Regulated Expression of Human α- and β-Globin Genes in Transient Heterokaryons

Abstract

We have examined the expression of human α- and β-like globin genes in transient heterokaryons formed by fusion of human nonerythroid cells with terminally differentiating mouse erythroleukemia (MEL) cells or with a MEL cell variant (GM979) in which the endogenous mouse embryonic β-globin genes are activated. In both the parental MEL cells and the heterokaryons, the α-globin genes were activated at least 12 h earlier than the embryonic, fetal, and adult β-globin genes. These results suggest that kinetic differences in the activation of α- and β-like globin genes are not simply the result of different rates of accumulation of erythroid-specific regulatory factors but may reflect differences in the mechanisms governing the transcriptional activation of these genes during erythroid cell differentiation.

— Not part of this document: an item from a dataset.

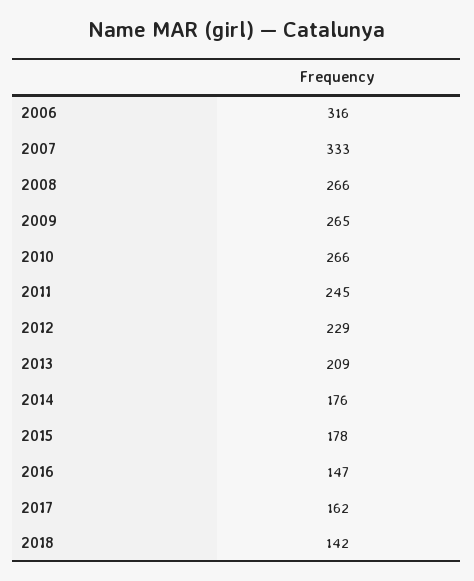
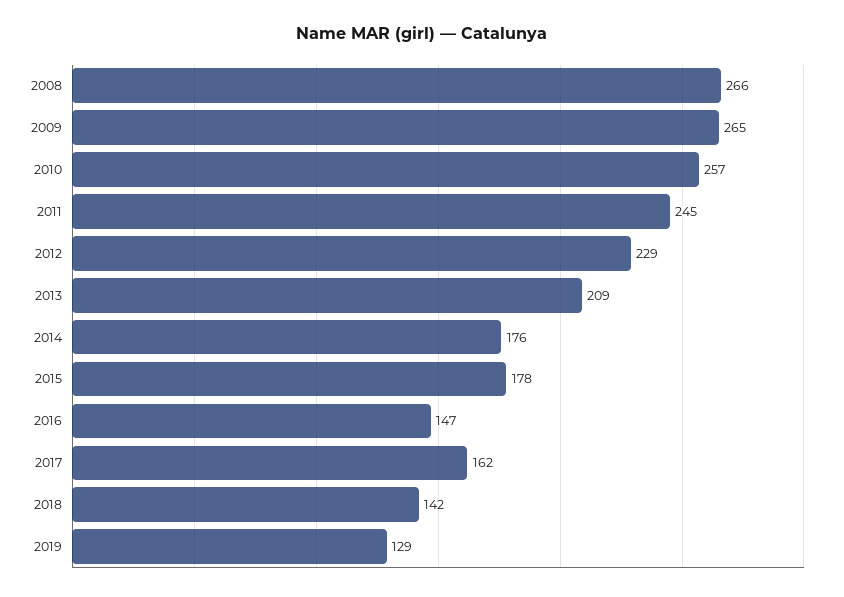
2006: 316 -> none
2007: 333 -> none
2010: 266 -> 257
2019: none -> 129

In mouse GM979 × human nonerythroid heterokaryons, the human embryonic β-globin gene was activated, consistent with our previous demonstration that erythroid cells contain stage-specific trans-acting regulators of globin gene expression. Moreover, a dramatic increase in the ratio of human fetal to adult β-globin transcription was observed compared with that seen in MEL-human nonerythroid hybrids. This ratio change may reflect competition between the fetal and adult β-globin genes for productive interactions with erythroid cell-specific regulatory elements. Finally, we demonstrate that the behavior of naturally occurring mutations that lead to aberrant hemoglobin switching in humans also leads to aberrant expression in transient heterokaryons. Therefore, erythroid cells must contain transacting, factors that interact with mutated regulatory elements to induce high-level expression of the human fetal globin genes.